The Nanotechnology Industries Association (NIA) is the sector-independent expert, membership and advocacy organisation providing a responsible voice for the industrial nanotechnologies supply chains. The NIA works with regulators and stakeholders on the national, European and international levels so as to secure a supportive environment for the continuing advancement and establishment of nanotechnologies.

Members of the NIA are represented on globally influential fora, such the OECD Working Party on Manufactured Nanomaterials, and the OECD Working Party on Nanotechnology, International Organization for Standardization (ISO), European Committee for Standardization (CEN) as well as national and international advisory groups.

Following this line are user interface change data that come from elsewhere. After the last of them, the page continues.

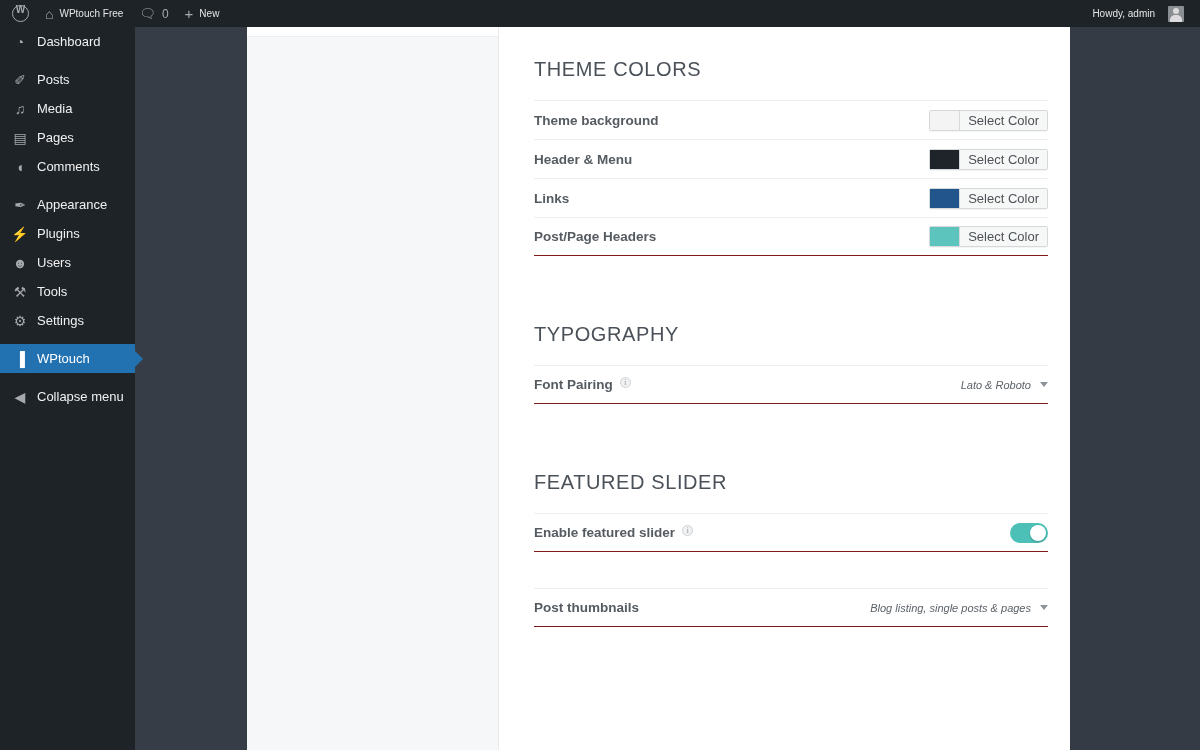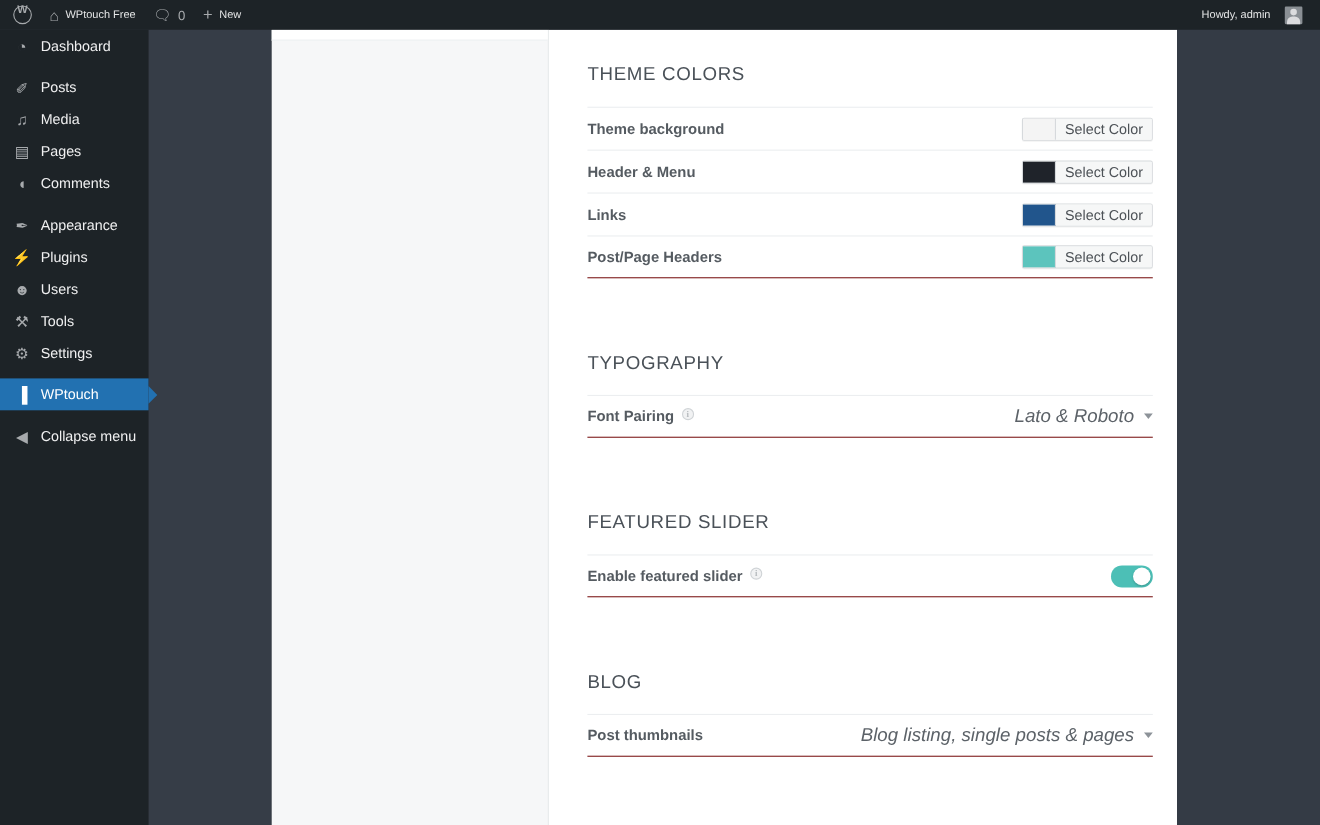--- a/index.html
+++ b/index.html
@@ -115,21 +115,21 @@
   }
   #right-gutter {
     position: absolute; top: 27px; left: 1070px;
     width: 130px; height: 723px;
     background: #343b45;
     z-index: 20;
   }
 
   .section { padding: 0 22px 0 35px; }
   .section-title {
-    font-size: 17px; letter-spacing: 0.6px;
+    font-size: 20px; letter-spacing: 0.6px;
     color: #4a5158; font-weight: 400;
     padding-top: 31px; padding-bottom: 19px;
   }
   .opt-row {
     display: flex; align-items: center;
     height: 39px;
     border-top: 1px solid #eceef0;
   }
   .opt-row:last-child { border-bottom: 1px solid #7f1d1d; }
   .opt-label {
@@ -155,21 +155,21 @@
   .colorbtn .swatch { width: 30px; border-right: 1px solid #d6d9dc; }
   .colorbtn .cb-label {
     font-size: 13px; color: #4d5257;
     padding: 0 8px; display: flex; align-items: center;
     background: #f6f7f7;
   }
 
   
   .dropdown {
     display: flex; align-items: center; gap: 9px;
-    font-size: 17px; font-style: italic; color: #5c6268;
+    font-size: 11px; font-style: italic; color: #5c6268;
   }
   .caret {
     width: 0; height: 0;
     border-left: 4.5px solid transparent;
     border-right: 4.5px solid transparent;
     border-top: 5px solid #8d9399;
   }
 
   
   .toggle {
@@ -348,21 +348,20 @@
         </div>
         <div class="opt-control">
           <div class="toggle">
             <div class="knob"></div>
           </div>
         </div>
       </div>
     </section>
     <div class="gap"></div>
     <section class="section">
-      <div class="section-title">BLOG</div>
       <div class="opt-row">
         <div class="opt-label">
           <span>Post thumbnails</span>
         </div>
         <div class="opt-control">
           <div class="dropdown">
             <span>Blog listing, single posts &amp; pages</span>
             <span class="caret"></span>
           </div>
         </div>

The NIA was originally founded in London in 2005 as a limited company with initial funding from the UK Government's MNT (micro and nanotechnology) funding scheme with the aim of creating an industrial association that could support companies working in the area of nanotechnology. The NIA's board was drawn from some of the founding companies, including Oxonica and QinetiQ Nanomaterials Limited (QNL) and its founding Director General was Dr Steffi Friedrichs. In 2009 the NIA moved to Brussels, the centre of chemical regulations in Europe and established its new Belgium registered aisbl.

==The NIA stands for==
The Nanotechnology Industries Association, NIA, promotes a responsible and sustainable innovation in nanotechnology following an approach based on scientific and technical evidence. The NIA stands for:
- a framework of shared principles for the safe, sustainable and socially supportive development and use of nanotechnologies,
- a publicly and regulatory supportive environment for the continuing advancement and establishment of nanotechnology innovation.

==How the NIA operates==
The NIA's Corporate Membership is open to all companies or organisations involved in, or seeking to be involved in the research, development, manufacturing, marketing or sale of nanotechnology products and processes as well as those who provide the equipment or the technical and engineering services required for their production (including all forms of information technology).
The activities of the NIA are driven and conducted by its collective membership, supported by broad-based Associate Membership and Affiliate Membership with expertises in matters such as scientific research, IP protection, regulation, legislation, insurance, and finance.